И хотя присутствие Кашпурова сделало поваров более смиренными, нам от этого стало не особо легче. Предстояла адская работа – разносить бачки с горячим супом, кашей, чайники с киселем, в то время как неоднократно ошпаренные руки с гниющими царапинами мучительно горели и ныли.
  Подбегая с пустым бачком к котлу, на краю которого восседал шайтан в кимоно, все старались отворачивать лица подальше, чтобы брызги от щей не попали куда не надо. Ухмыляющийся потомок басмачей коварно наполнял бачок почти до самых краев, после чего путь лежал в сторону жаровни, где щи заправлялись прожаренной говядиной: ее беспечно вываливал в подставленную посудину еще один джигит, вооруженный черпаком. А дальше – как можно побыстрее, обняв доверху наполненный горячей смесью чугунный резервуар, по скользким и жирным плиткам – к спасительному окошечку, где с обратной стороны топчутся на месте менее всего на свете желающие подхватить эту грозную ношу. В голове копошится одна мысль – только бы не поскользнуться и не опрокинуть на себя эти проклятые щи! Впоследствии так оно и произошло с одним пареньком из шестой роты;  его отвезли в госпиталь, обваренного, как креветку.
  - Быстрей давай! Бегом марш! – понукают кимоношные, но их выкрики абсолютно излишни – все предельно напряжены и трудятся в поте лиц. Даже шеф-повар, рослый «сверчок» с бульдожьим ликом и огромными усищами, появился в цехе, учуяв ответственный момент. В другое какое-либо время суток его здесь не видели.
  Наконец из зала донеслось, что первое блюдо расставлено повсеместно;  самое трудное на этом этапе – позади, хотя еще в зловещем ожидании стоят бачки под второе и чайники под кисель. Но их разносить уже легче: они не так брызгают и расплескиваются, несмотря на такую же топорность при транспортировке. Вновь маневрируем от котла к окошку, после чего стремительно возвращаемся на исходную, чтобы снова и снова наворачивать круги...

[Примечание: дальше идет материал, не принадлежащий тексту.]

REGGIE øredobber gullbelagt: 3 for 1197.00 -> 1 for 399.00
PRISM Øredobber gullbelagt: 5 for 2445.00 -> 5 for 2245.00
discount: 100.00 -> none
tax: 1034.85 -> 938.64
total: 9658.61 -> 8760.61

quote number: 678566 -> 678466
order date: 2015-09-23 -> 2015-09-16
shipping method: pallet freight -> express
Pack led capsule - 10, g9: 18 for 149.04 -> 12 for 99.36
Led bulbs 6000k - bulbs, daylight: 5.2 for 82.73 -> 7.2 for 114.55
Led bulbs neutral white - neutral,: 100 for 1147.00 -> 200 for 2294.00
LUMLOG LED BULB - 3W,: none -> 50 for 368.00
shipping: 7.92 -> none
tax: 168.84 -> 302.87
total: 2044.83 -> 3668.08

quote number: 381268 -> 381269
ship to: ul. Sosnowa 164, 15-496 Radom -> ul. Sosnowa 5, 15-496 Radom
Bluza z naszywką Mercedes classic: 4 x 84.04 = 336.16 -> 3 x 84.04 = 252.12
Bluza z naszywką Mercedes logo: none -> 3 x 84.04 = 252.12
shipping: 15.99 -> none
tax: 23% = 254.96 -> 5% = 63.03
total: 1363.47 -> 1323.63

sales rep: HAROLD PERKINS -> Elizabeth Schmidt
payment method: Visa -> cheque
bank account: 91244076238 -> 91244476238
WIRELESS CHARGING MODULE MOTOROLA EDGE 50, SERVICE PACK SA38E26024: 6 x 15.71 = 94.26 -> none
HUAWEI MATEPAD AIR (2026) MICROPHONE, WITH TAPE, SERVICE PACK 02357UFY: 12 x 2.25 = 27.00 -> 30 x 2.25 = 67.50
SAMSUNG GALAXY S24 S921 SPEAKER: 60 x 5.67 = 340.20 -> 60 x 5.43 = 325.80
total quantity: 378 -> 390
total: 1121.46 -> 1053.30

  Мне с трудом удалось выкроить пару минут, чтобы наспех перехватить кусок черняги, запив его мутным солдатским киселем. До этого я уже сутки ничего не ел, хотя сильного голода не ощущал: надышавшись тяжелыми кухонными парами и пропитавшись тем казенным запахом, что сопровождает любой общественный пищеблок, я чувствовал лишь небольшую тошноту, словно проглотил восковую свечу, которая теперь медленно расплавлялась в желудке.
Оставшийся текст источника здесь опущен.